▶ [To do]: Scan the entries for the word "license" and return every line that has it.

▶ [Data records]:

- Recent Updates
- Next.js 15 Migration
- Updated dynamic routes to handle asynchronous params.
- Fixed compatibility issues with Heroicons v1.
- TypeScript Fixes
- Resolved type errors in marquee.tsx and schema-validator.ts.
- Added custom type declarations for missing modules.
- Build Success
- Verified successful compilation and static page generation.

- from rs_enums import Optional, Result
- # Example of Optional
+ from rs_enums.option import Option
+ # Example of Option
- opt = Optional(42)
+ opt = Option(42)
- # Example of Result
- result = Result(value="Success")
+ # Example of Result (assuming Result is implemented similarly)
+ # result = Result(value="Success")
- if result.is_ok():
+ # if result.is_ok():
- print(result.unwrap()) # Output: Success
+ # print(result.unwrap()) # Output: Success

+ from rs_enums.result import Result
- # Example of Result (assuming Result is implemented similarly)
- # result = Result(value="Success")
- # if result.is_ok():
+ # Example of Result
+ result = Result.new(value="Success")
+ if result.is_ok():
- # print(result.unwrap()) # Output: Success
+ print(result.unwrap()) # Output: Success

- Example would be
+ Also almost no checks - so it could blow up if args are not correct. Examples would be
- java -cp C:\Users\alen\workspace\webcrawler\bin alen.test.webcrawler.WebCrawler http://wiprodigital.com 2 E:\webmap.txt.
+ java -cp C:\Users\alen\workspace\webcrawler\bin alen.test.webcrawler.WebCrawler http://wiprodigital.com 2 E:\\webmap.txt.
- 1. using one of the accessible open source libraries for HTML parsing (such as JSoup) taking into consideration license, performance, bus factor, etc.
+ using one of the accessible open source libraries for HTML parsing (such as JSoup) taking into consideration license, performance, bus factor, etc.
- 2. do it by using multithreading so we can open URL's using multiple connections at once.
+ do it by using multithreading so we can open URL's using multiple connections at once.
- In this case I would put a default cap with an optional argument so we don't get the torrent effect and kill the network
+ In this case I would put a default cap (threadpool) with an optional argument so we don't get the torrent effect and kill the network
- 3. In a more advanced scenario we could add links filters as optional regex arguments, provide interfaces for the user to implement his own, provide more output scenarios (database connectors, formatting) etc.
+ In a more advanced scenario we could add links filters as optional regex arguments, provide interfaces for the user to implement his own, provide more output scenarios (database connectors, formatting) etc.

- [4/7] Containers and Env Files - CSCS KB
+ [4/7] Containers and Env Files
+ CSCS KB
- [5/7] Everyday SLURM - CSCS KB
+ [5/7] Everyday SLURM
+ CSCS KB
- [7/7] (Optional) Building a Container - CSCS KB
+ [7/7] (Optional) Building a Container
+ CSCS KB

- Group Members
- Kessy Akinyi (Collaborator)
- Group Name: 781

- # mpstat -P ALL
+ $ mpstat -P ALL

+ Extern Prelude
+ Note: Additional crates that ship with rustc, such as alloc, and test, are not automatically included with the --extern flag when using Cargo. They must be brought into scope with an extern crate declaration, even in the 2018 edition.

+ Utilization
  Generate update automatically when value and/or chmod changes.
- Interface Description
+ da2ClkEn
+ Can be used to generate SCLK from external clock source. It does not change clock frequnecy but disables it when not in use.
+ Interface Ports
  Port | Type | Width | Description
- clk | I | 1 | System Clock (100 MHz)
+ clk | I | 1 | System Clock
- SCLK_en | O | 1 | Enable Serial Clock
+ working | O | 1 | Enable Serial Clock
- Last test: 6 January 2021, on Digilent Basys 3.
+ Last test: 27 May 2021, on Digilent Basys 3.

▶ [Exercise output]:
- 1. using one of the accessible open source libraries for HTML parsing (such as JSoup) taking into consideration license, performance, bus factor, etc.
+ using one of the accessible open source libraries for HTML parsing (such as JSoup) taking into consideration license, performance, bus factor, etc.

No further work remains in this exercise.